Beginning with the line containing "total: 893.54 -> 764.23" and going on through the line containing "total: 383.16 -> 369.40", the lines below are to be returned exactly, pictures excluded and nothing added.

======== DATA SUPPLIED ========

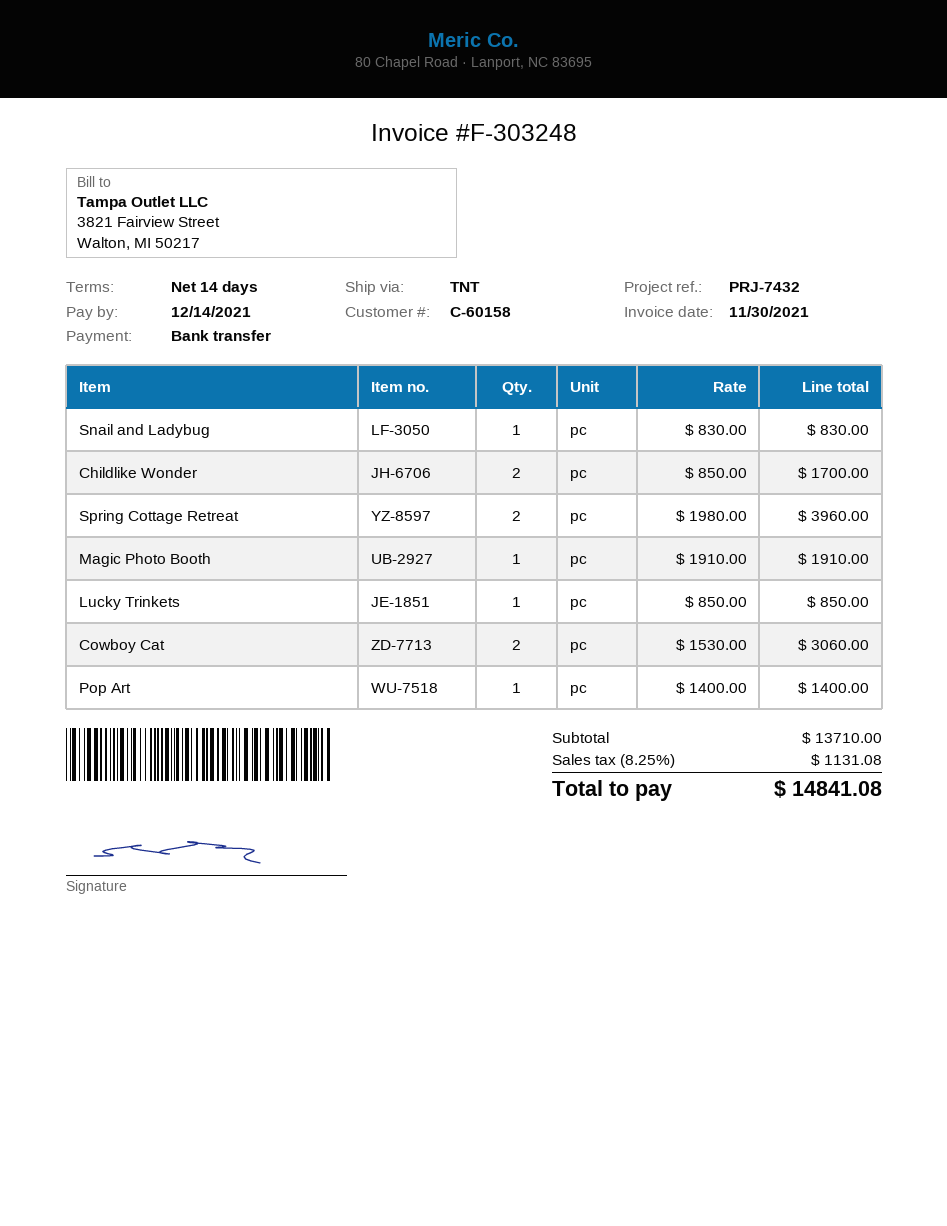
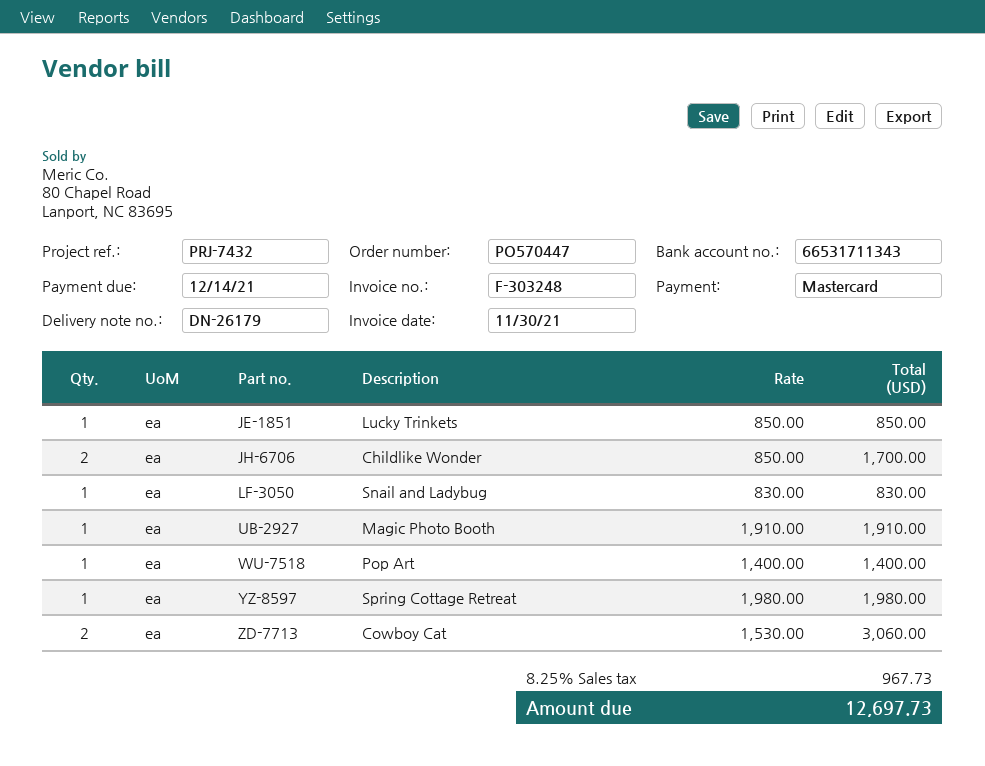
payment method: bank transfer -> Mastercard
Spring Cottage Retreat: 2 x 1980.00 = 3960.00 -> 1 x 1980.00 = 1980.00
tax: 8.25% = 1131.08 -> 8.25% = 967.73
total: 14841.08 -> 12697.73

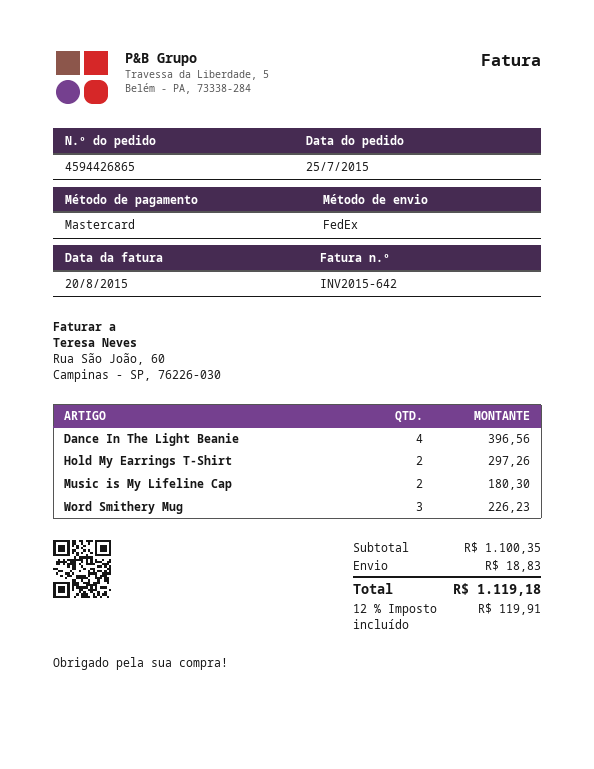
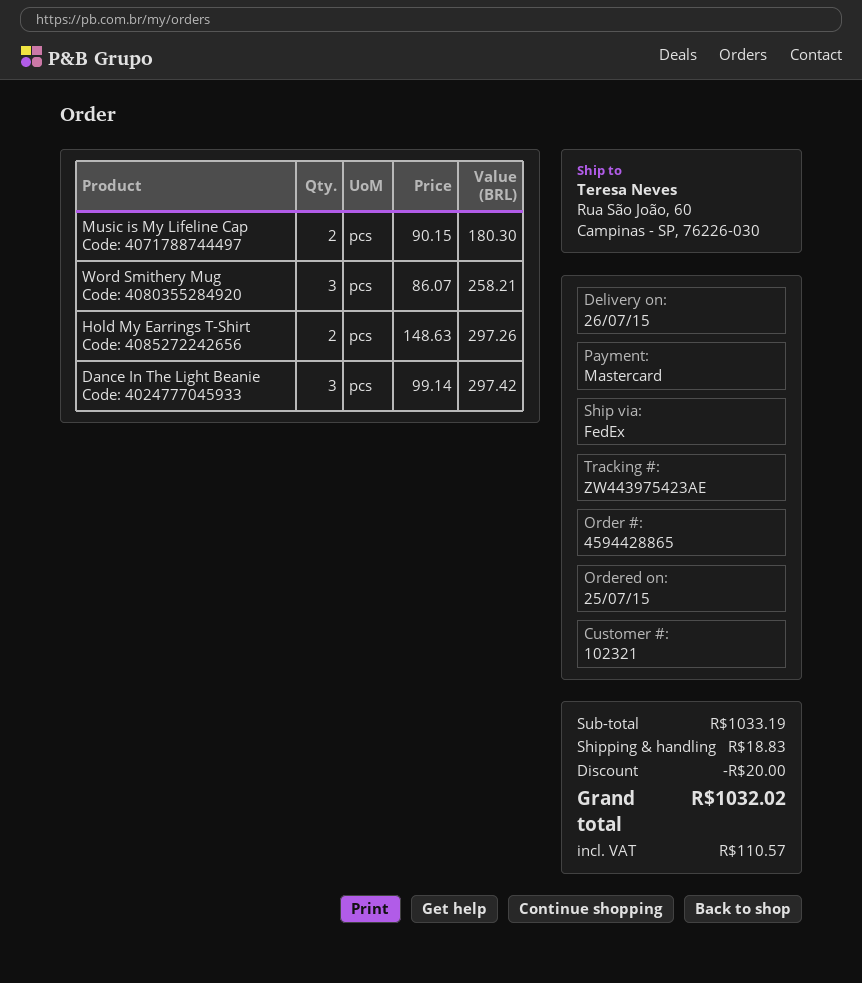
order number: 4594426865 -> 4594428865
Dance In The Light Beanie: 4 for 396.56 -> 3 for 297.42
Word Smithery Mug: 3 for 226.23 -> 3 for 258.21
subtotal: 1100.35 -> 1033.19
discount: none -> 20.00
tax: 119.91 -> 110.57
total: 1119.18 -> 1032.02

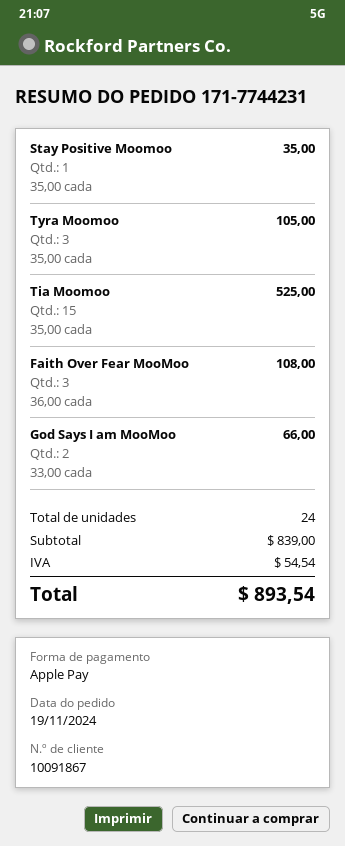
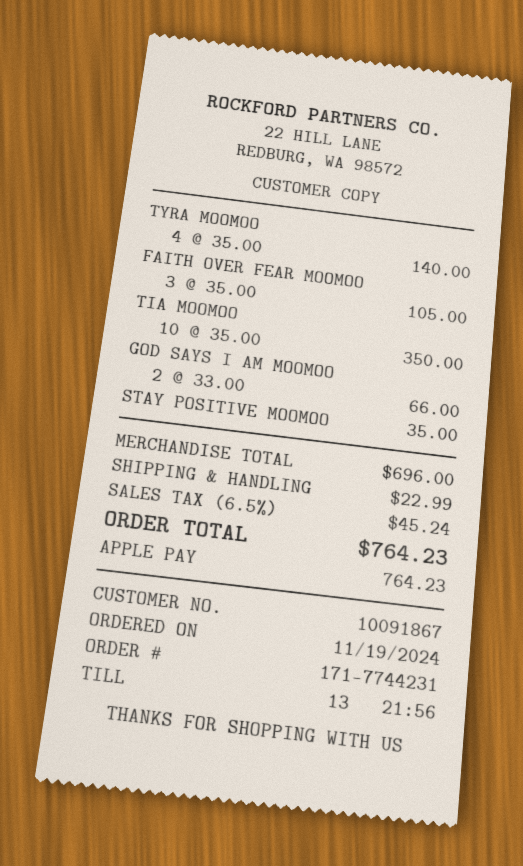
Tyra Moomoo: 3 x 35.00 = 105.00 -> 4 x 35.00 = 140.00
Tia Moomoo: 15 x 35.00 = 525.00 -> 10 x 35.00 = 350.00
Faith Over Fear MooMoo: 3 x 36.00 = 108.00 -> 3 x 35.00 = 105.00
subtotal: 839.00 -> 696.00
shipping: none -> 22.99
tax: 54.54 -> 45.24
total: 893.54 -> 764.23

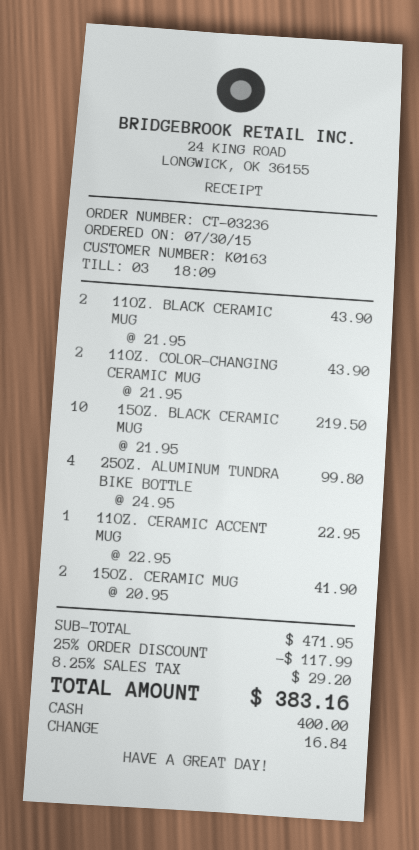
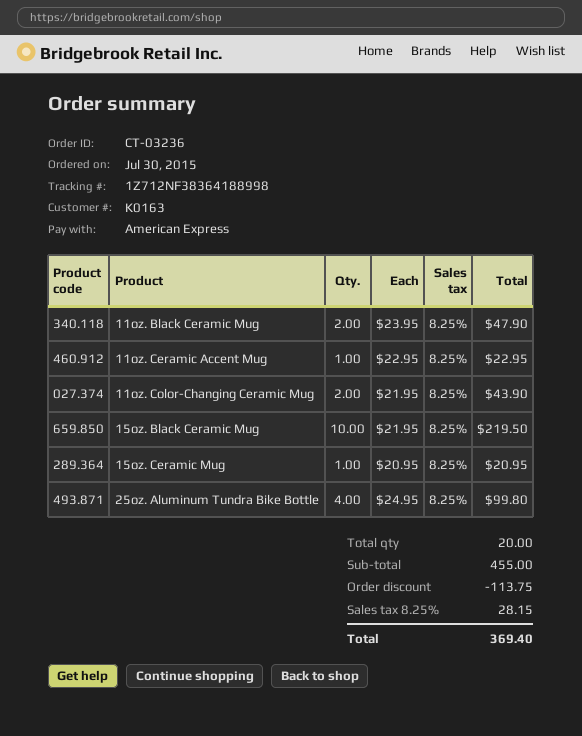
payment method: cash -> American Express
11OZ. BLACK CERAMIC MUG: 2 x 21.95 = 43.90 -> 2 x 23.95 = 47.90
15OZ. CERAMIC MUG: 2 x 20.95 = 41.90 -> 1 x 20.95 = 20.95
subtotal: 471.95 -> 455.00
discount: 117.99 -> 113.75
tax: 8.25% = 29.20 -> 8.25% = 28.15
total: 383.16 -> 369.40

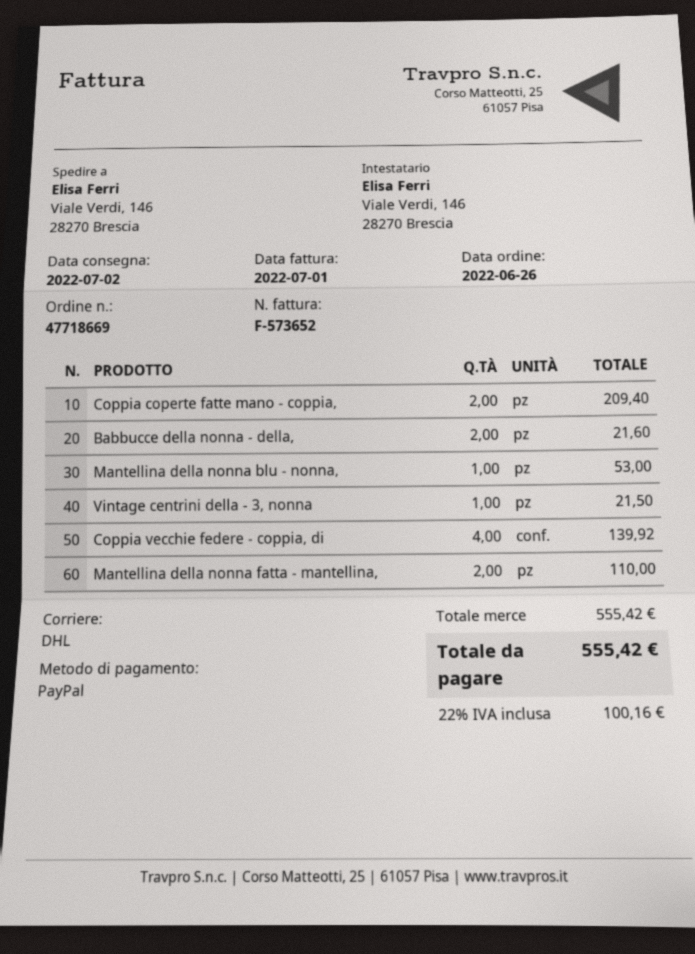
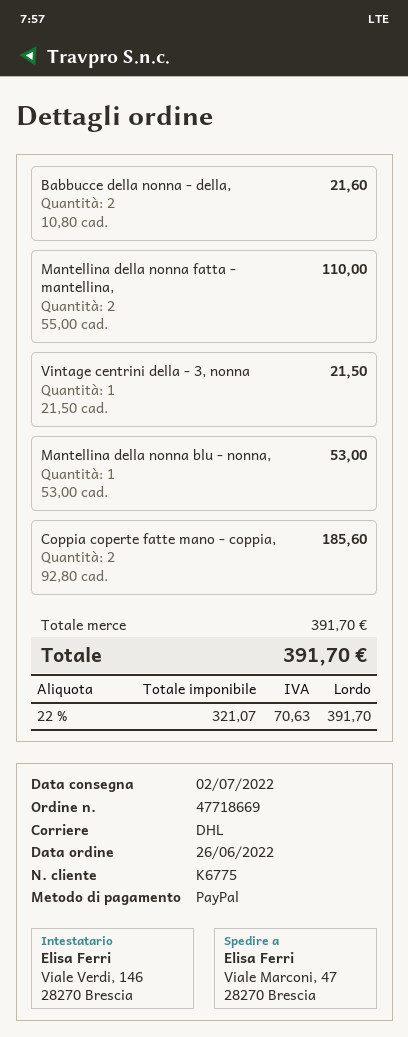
ship to: Viale Verdi, 146, 28270 Brescia -> Viale Marconi, 47, 28270 Brescia
Coppia coperte fatte mano - coppia,: 2 for 209.40 -> 2 for 185.60
Coppia vecchie federe - coppia, di: 4 for 139.92 -> none
subtotal: 555.42 -> 391.70
tax: 22% = 100.16 -> 22% = 70.63
total: 555.42 -> 391.70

========

## TASK SOLUTION
total: 893.54 -> 764.23

payment method: cash -> American Express
11OZ. BLACK CERAMIC MUG: 2 x 21.95 = 43.90 -> 2 x 23.95 = 47.90
15OZ. CERAMIC MUG: 2 x 20.95 = 41.90 -> 1 x 20.95 = 20.95
subtotal: 471.95 -> 455.00
discount: 117.99 -> 113.75
tax: 8.25% = 29.20 -> 8.25% = 28.15
total: 383.16 -> 369.40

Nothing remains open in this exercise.